Regolarità
24 September 2019 | di Himara Bottini

Gran Premio Nuvolari, un testa a testa tra siciliani

Si è conclusa domenica 22 settembre la XXIX° edizione del Gran Premio Nuvolari. Dopo un testa a testa da capogiro durato tre giorni, la vittoria è andata a Mario Passanante, navigato da Raffaella Alessandrini su Fiat 508 C del 1937

È stata una sfida entusiasmante quella che ha coinvolto i grandi top siciliani al Gran Premio Nuvolari 2019. Nel corso della seconda tappa poteva accadere che si guardassero le classifiche provvisorie e che alcuni avessero lo stesso numero di penalità.
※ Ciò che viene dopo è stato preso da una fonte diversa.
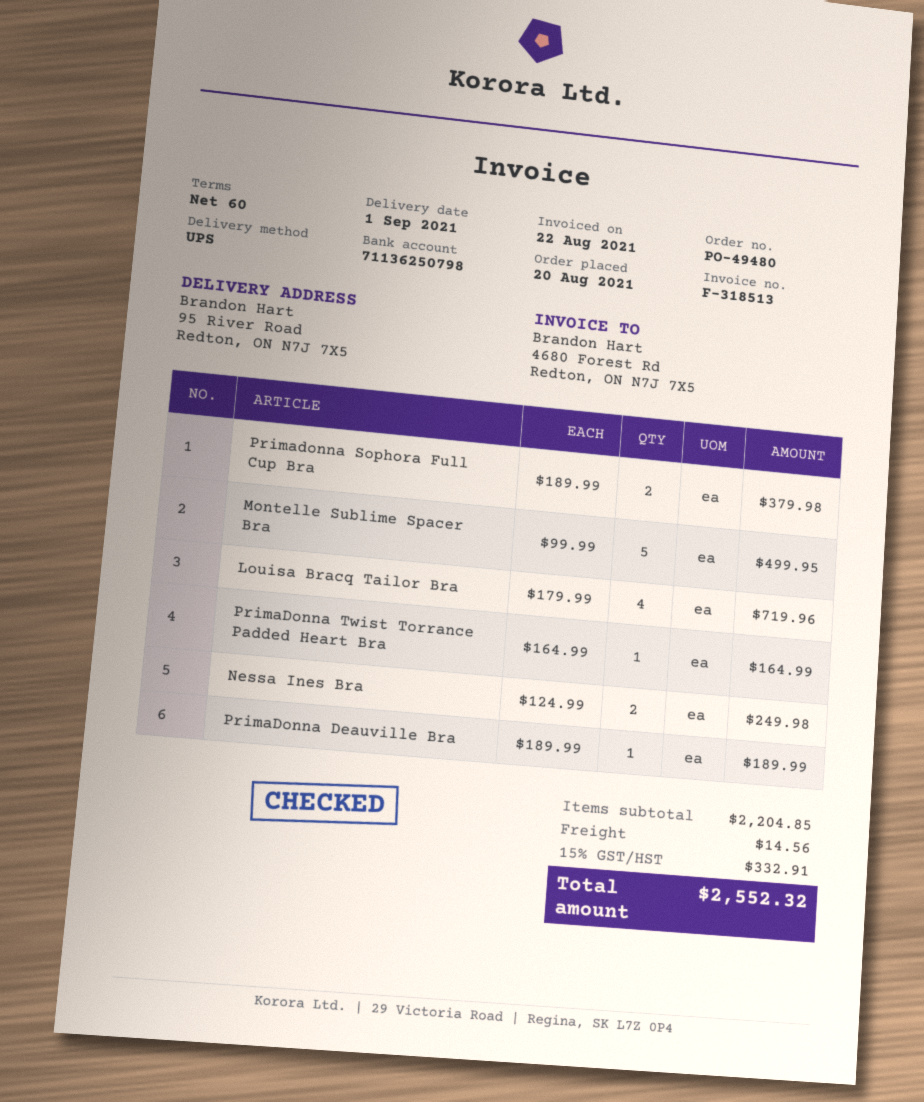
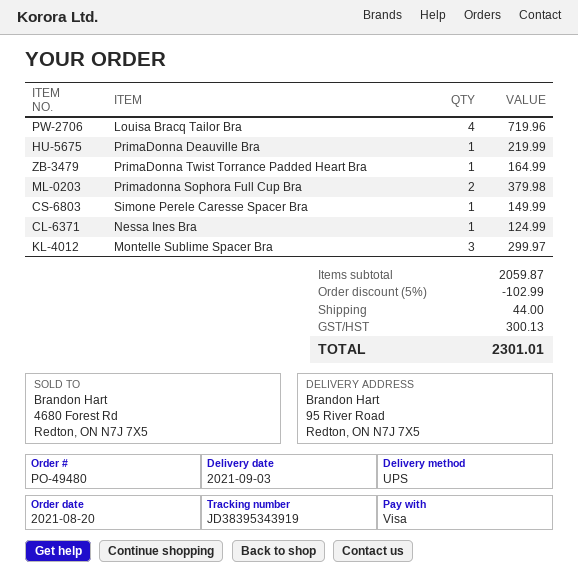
delivery date: 2021-09-01 -> 2021-09-03
Montelle Sublime Spacer Bra: 5 for 499.95 -> 3 for 299.97
Nessa Ines Bra: 2 for 249.98 -> 1 for 124.99
PrimaDonna Deauville Bra: 1 for 189.99 -> 1 for 219.99
Simone Perele Caresse Spacer Bra: none -> 1 for 149.99
subtotal: 2204.85 -> 2059.87
discount: none -> 5% = 102.99
shipping: 14.56 -> 44.00
tax: 332.91 -> 300.13
total: 2552.32 -> 2301.01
A dimostrazione del fatto che per vincere in questa disciplina serve la massima concentrazione e anche molta determinazione.
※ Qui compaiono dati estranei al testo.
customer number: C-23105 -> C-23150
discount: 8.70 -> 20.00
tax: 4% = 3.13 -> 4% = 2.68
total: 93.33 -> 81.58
Secondo il nostro equipaggio. Con Giovanni Moceri, vincitore uscente del Gran Premio Nuvolari 2018 e vincitore della Mille Miglia di quest’anno (e di tante altre gare), abbiamo affrontato questa avventura in tutta tranquillità e al massimo delle nostre capacità. Alla fine Giovanni non ce l’ha fatta pur avendocela messa tutta e non avendo commesso errori particolari, come lui stesso ha più volte dichiarato. Mario Passanante ha quindi chiuso la sua gara con 356.20 penalità, e noi distaccati di 51.07 punti siamo rimasti comunque contenti (io di sicuro, forse Giovanni Moceri un po’ meno) di aver condiviso questa esperienza e di aver partecipato al Gran Premio Nuvolari con la sua Fiat 508 C del 1939 con i colori di Ruoteclassiche.

I primi dieci. Al terzo posto si è difeso bene Andrea Vesco, alla guida dell’Alfa Romeo 6C 1750 SS del 1929. Alle loro spalle si sono ben classificati anche gli altri top che hanno pressato i due siciliani per tre giorni, restando sempre dietro ma senza lasciare troppo margine, pronti ad attaccare al primo sbaglio dell’avversario o al primo cedimento. Peccato che nè Passanante nè Moceri abbiano avuto segni di cedimento. Al quarto posto la coppia argentina Tonconogy-Ruffini, seguiti da Barcella-Ghidotti, Belometti-Vavassori, Patron-Formilan, Fontanella-Covelli, Turelli-Turelli e Margiotta-La Chiana.

Tre giorni di gara vera. Il Gran Premio Nuvolari, giunto quest’anno all’edizione numero 29 e fin dagli esordi sostenuto dal partner ufficiale Eberhard & Co., si è svolto anche quest’anno senza deludere le nostre aspettative. Partito dalla centralissima e animatissima piazza Sordello di Mantova venerdì 20 settembre, la prima tappa di 220 chilometri ha portato i quasi 300 equipaggi iscritti a Bologna. Sabato 21 settembre la seconda tappa, da sempre la più impegnativa e determinante anche ai fini della classifica, ha accompagnato le storiche signore per oltre 440 km e 10 ore di gara fino a Rimini, dove la tradizionale e tanto attesa cena di gala al Grand Hotel ha rinfrancato gli spiriti e concesso del tempo per confrontarsi e divertirsi. Domenica 22 settembre la tappa conclusiva, con i giochi ancora completamente aperti per la caccia alla vittoria, ha riaccompagnato gli equipaggi a Mantova non prima di aver toccato l’autodromo Enzo e Dino Ferrari di Imola per delle affascinanti prove in circuito, e il centro storico della splendida Ferrara.

Aspettando i 30. La Scuderia Mantova Corse ci ha dato appuntamento al prossimo anno per l’edizione numero 30. Noi ci aspettiamo grandi cose e festeggiamenti importanti, e ovviamente non potremo mancare.